Moderator: marochka_raduga

Muscle Gain Workout Answers Wanted

Postby GymGuy on Wed Apr 21, 2010 11:20 am

Right here is the download... I’m nearly 18 years old. I have been weightlifting for approx 9 months now plus i also enjoy cycling daily. I weight approximately 180 pounds, concentrating on increasing my strength and explosive power. My gains have been good; I have been reaching my targets However recently I managed to tear the ligaments on BOTH biceps performing concentration curls. I read that improving strength before muscle building is best. I have now decided to switch to body building (increasing muscle size and mass). I have read that 8-12 reps is optimum , 8-12 sets (for larger Muscle groups) 6-9 sets (for smaller muscle groups), however I have also read that 3-6 sets is best??CONFUSED.com??I also prefer free weights to machines but use both. Here is my split:

Day 1- Chest, Biceps
Day 2- Back (Traps ,Lats), ABS (ABS and chest are secondary areas looking to build)
Day 3- Off(Cardio day)
Day 4- Shoulders, Triceps, Forarms << Main Areas Im Looking to Build Currently
Day 5- Quads,Hammys, Calfs
Day 6- Off(Cardio Day)
Day 7- Repeat Cycle

(Over 12 weeks)
- Every 3rd week I will perform a pyramid, using the same split) starting with 6 reps leading up to 10 reps.

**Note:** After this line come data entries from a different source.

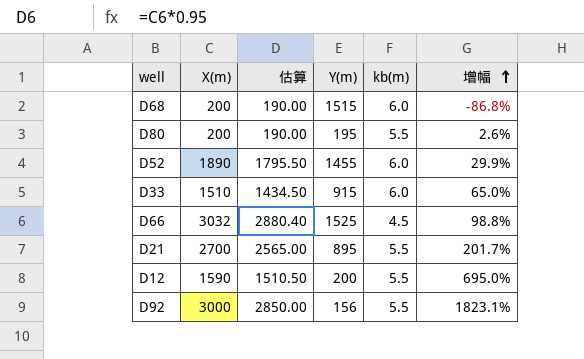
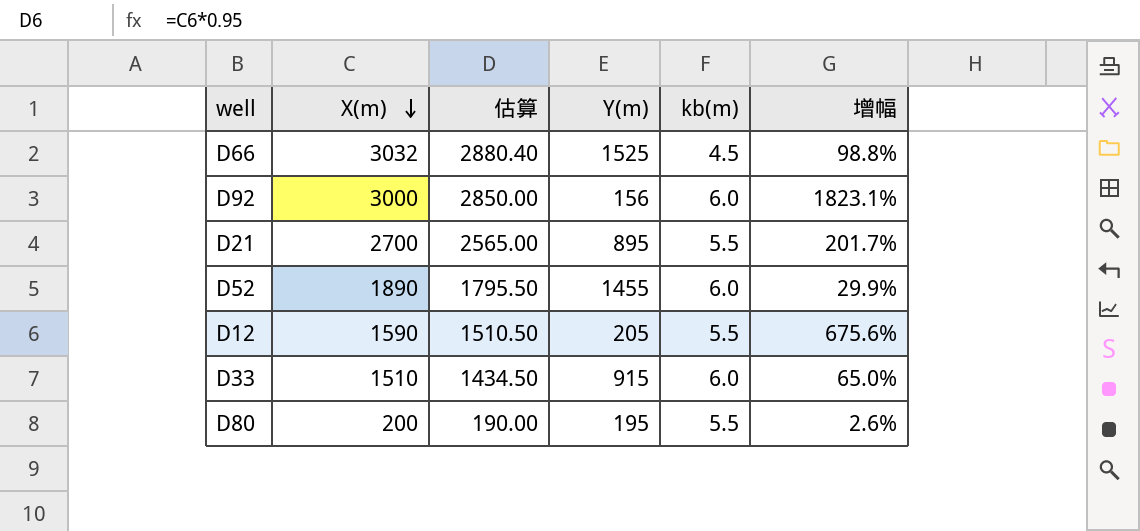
row order: 增幅 ascending -> X(m) descending
row D68: 200 | 190.00 | 1515 | 6.0 | -86.8% -> none
D92 | kb(m): 5.5 -> 6.0
D12 | Y(m): 200 -> 205
D12 | 增幅: 695.0% -> 675.6%

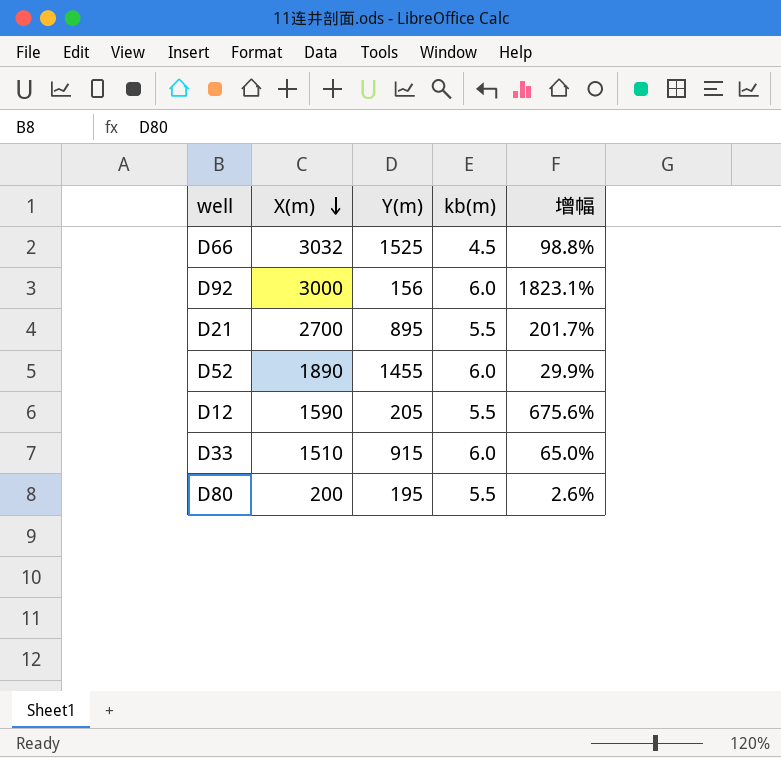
column 估算 | formula: [X(m)] * 0.95 -> none

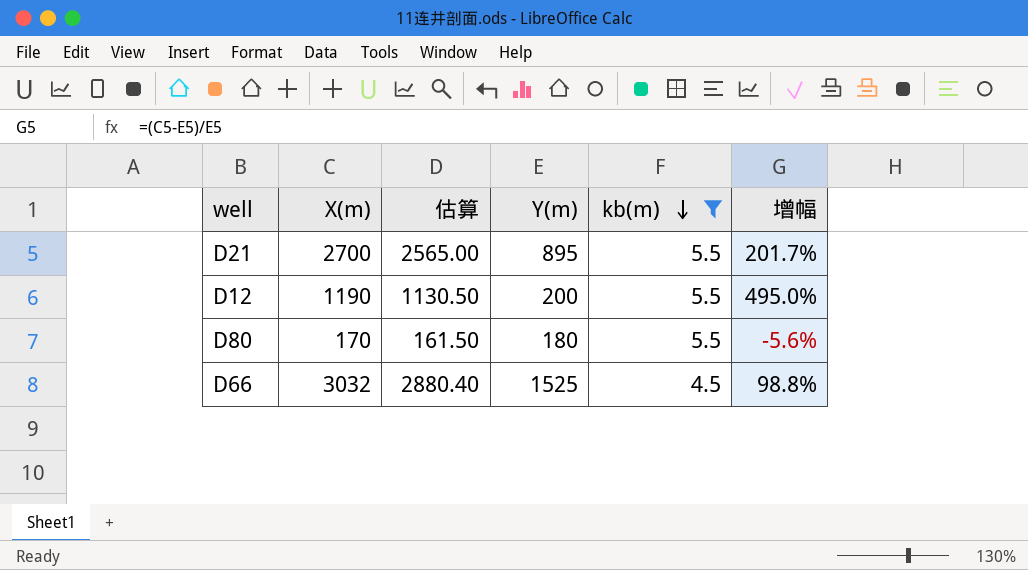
filter: none -> kb(m) != 6.0
row order: X(m) descending -> kb(m) descending
column 估算 | formula: none -> [X(m)] * 0.95
D12 | X(m): 1590 -> 1190
D12 | Y(m): 205 -> 200
D12 | 增幅: 675.6% -> 495.0%
D80 | X(m): 200 -> 170
D80 | Y(m): 195 -> 180
D80 | 增幅: 2.6% -> -5.6%

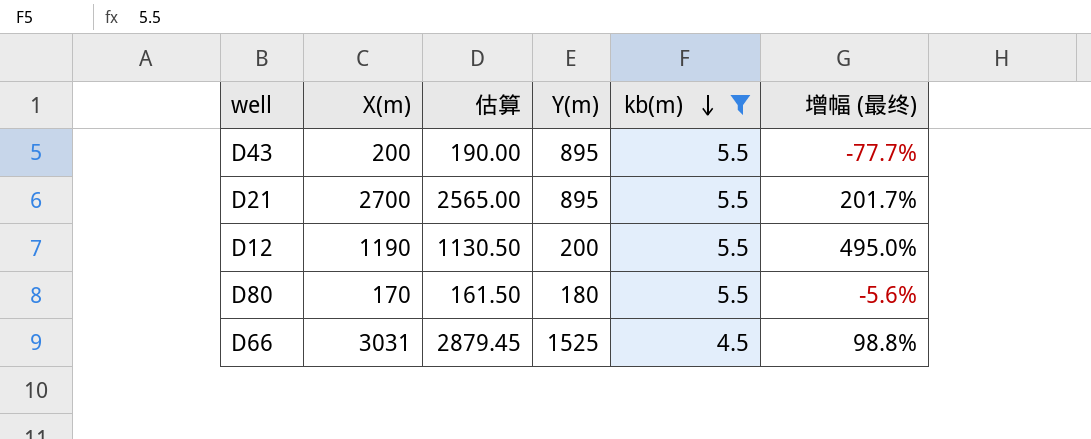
column name: 增幅 -> 增幅 (最终)
row D43: none -> 200 | 190.00 | 895 | 5.5 | -77.7%
D66 | X(m): 3032 -> 3031
D66 | 估算: 2880.40 -> 2879.45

Each session lasting 45 mins max after a 5-10 min warm up using light weights high reps. I will be using this in combination with 86% Protein Isolate, Creatien Monohydrate, L-Glutamine and Dextrose witch I will take ONCE daily following up each workout. The rest of my protein will come from my diet (do not want to increase shake intake if possible but am willing to try other products).I am also considering taking small amounts of caffeine before sessions for an added buzz. I am also considering using a product called BodyPump? Only just heard about it so going to do some research, ill post what i find. I am also trying to reduce my body fat percentage to increase my muscle definition without loosing too much gains.

So my hazy areas are:

1. What number reps and sets are best for muscle building following up the split I use?
2. Should I work until fail on every set or just the final one?
3. What are the best exercises to start with if I am looking to build for each day of my split, and how many different exercises would you recommend for one session? Would I include these as an added set to exercises that work the same muscle group or count them as a completely new set e.g. is 5 sets of triceps kickbacks and 5 sets of triceps extensions a ten set or two fives?
4. Optimum amount of cardio on my rest days and what level of intensity to loose body fat and cause minimal damage to gains?
5. Would you recommend further supplementation (been suggested fish oil, multivitamins and calcium)?
6. Would using caffeine before workouts help? What are the health risks?
7. Has anyone heard of or used BodyPump? What are the benefits/negatives of this product? Is it just a con?
8. Any recommended foods to eat alongside training to help gains and health?
9. Good ways of improving grip on Bench Press to prevent wrist damage (exercises).
10. What’s the best way to recover my biceps injuries without loosing too much muscle in these areas?
11. Any suggestions/changes you would recommend to my split? Or the Pyramid.
12. Should I overload my Increasing reps to 12 first then decrease to 8 reps as in increase the weight I use?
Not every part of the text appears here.